This ‘one-China’ policy paved the way for the joint communiqué establishing diplomatic relations between the United States and the People’s Republic of China on January 1st, 1979, and the adoption by the United States Congress of the Taiwan Relations Act that same year. Under the 1979 agreement, the United States recognizes the PRC government as the sole legal government of China, while the Taiwan Relations Act set out the nature of relations the United States would maintain with Taiwan in terms that were not inconsistent with the ‘one-China’ policy but protected the status quo and therefore the status of Taiwan, whatever that might be.
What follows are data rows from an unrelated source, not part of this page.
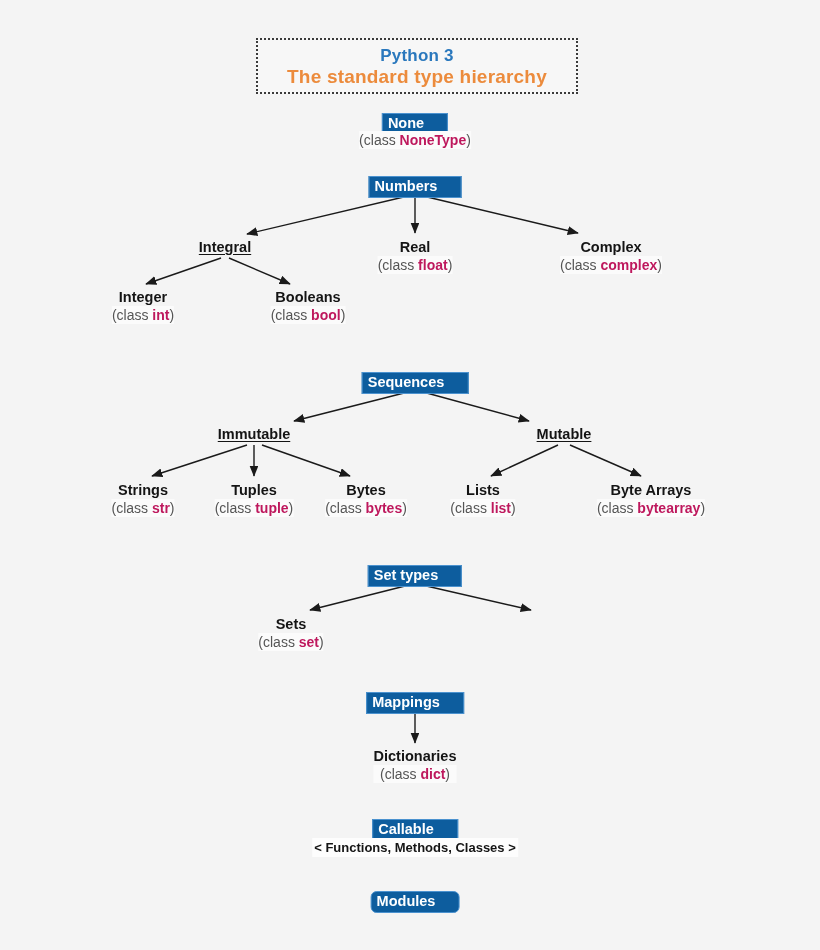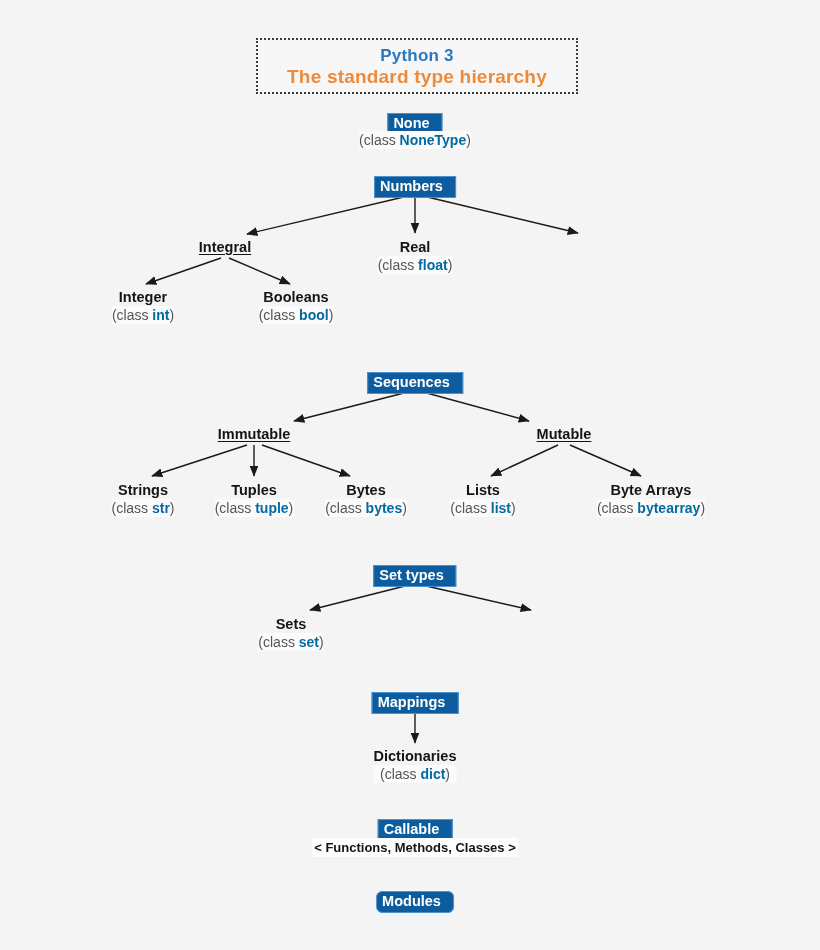"None" .badge { padding: 1px 12px 2px 5px -> 1px 23px 2px 5px }
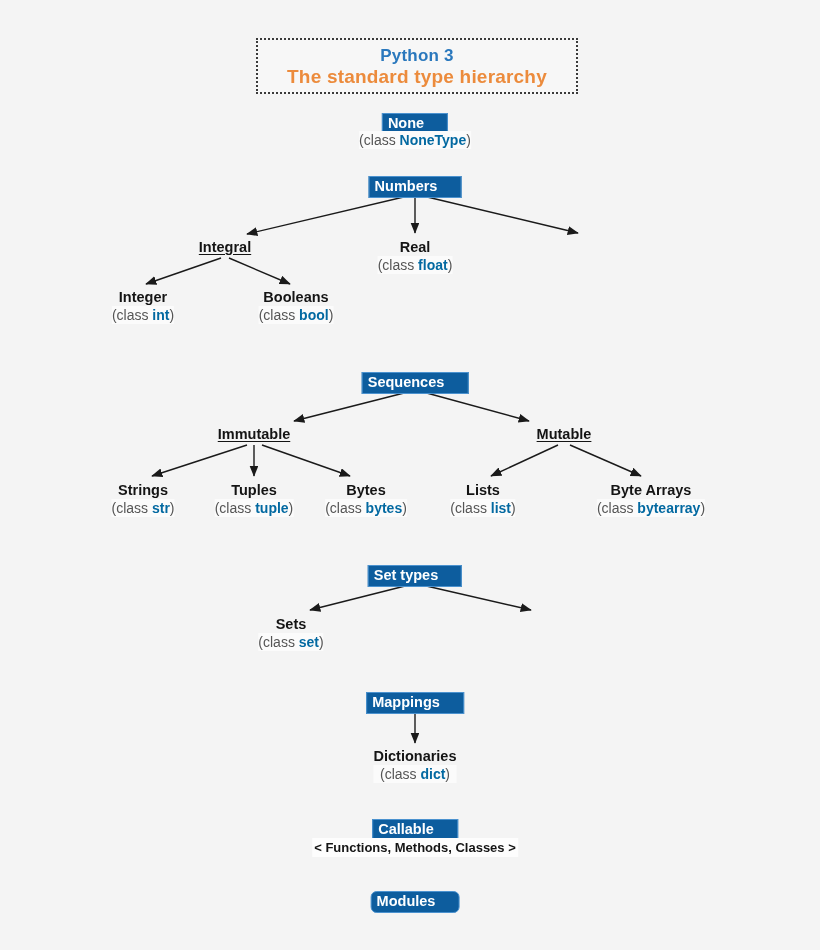"NoneType" .node .cls b { color: #0369a1 -> #be185d }
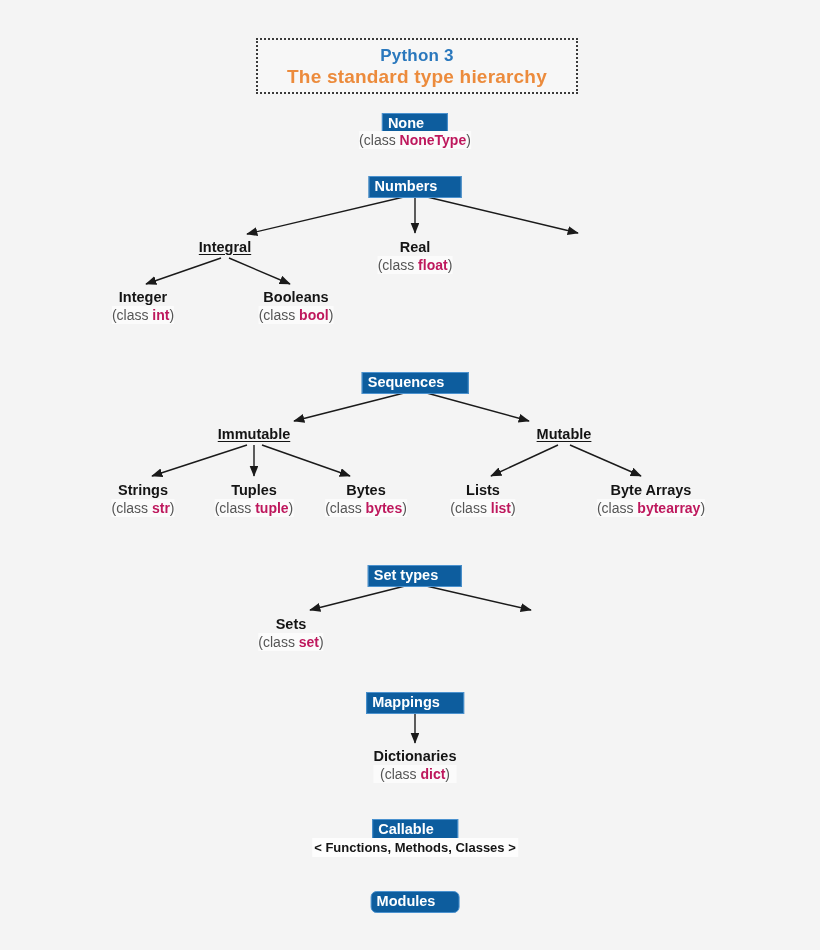"Complex" div.node { html: none -> <div> <span>Complex</span> <span><span>(class </span><b>complex</b><span>)</span></span> </div> }
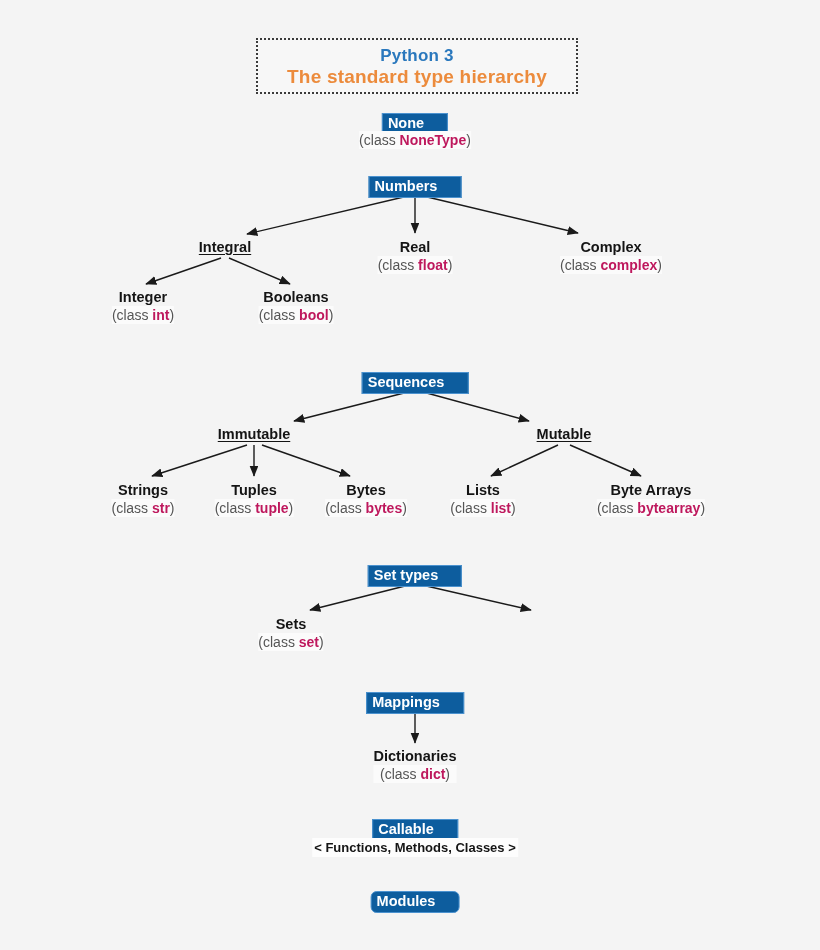"Booleans" div.node { left: 296px -> 308px }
Adherence to the ‘one-China’ policy has been reiterated by successive American Administrations, sometimes making explicit reference to the communiqués mentioned above or to Taiwan’s unchanging status. Although the ‘one China’ policy was articulated in the context of US-China and US-Taiwan relations, Beijing increasingly demands that other governments with whom it establishes or maintains relations also endorse this ‘one-China’ policy.
What is the relevance of this discussion to Tibet? If one has to look for any reference point for China-Tibet relations, it is not the 1972 Shanghai communiqué, but the ‘17 Point Agreement,’ previously mentioned. In fact, the lack of relevance of the ‘one China’ policy is precisely what I would like to address. No Tibetan government has ever claimed to be the government of China, so the application of the ‘one-China’ policy to Tibet – or for that matter, the PRC government’s ‘one China’ principle that stresses the inalienability of both Taiwan and mainland China as parts of a single ‘China’ -- simply does not arise.
We have our differences with China’s leaders when it comes to the history of Tibet and our historical independence from China but, as you well know, His Holiness the Dalai Lama’s proposals and statements concerning ways to resolve the Tibetan question all envisage solutions that respect the sovereignty and territorial integrity of the People’s Republic of China as the state is constituted today. These proposed solutions call for the exercise by Tibetans of genuine autonomy within the People’s Republic of China and within the framework of its constitution – not for independence.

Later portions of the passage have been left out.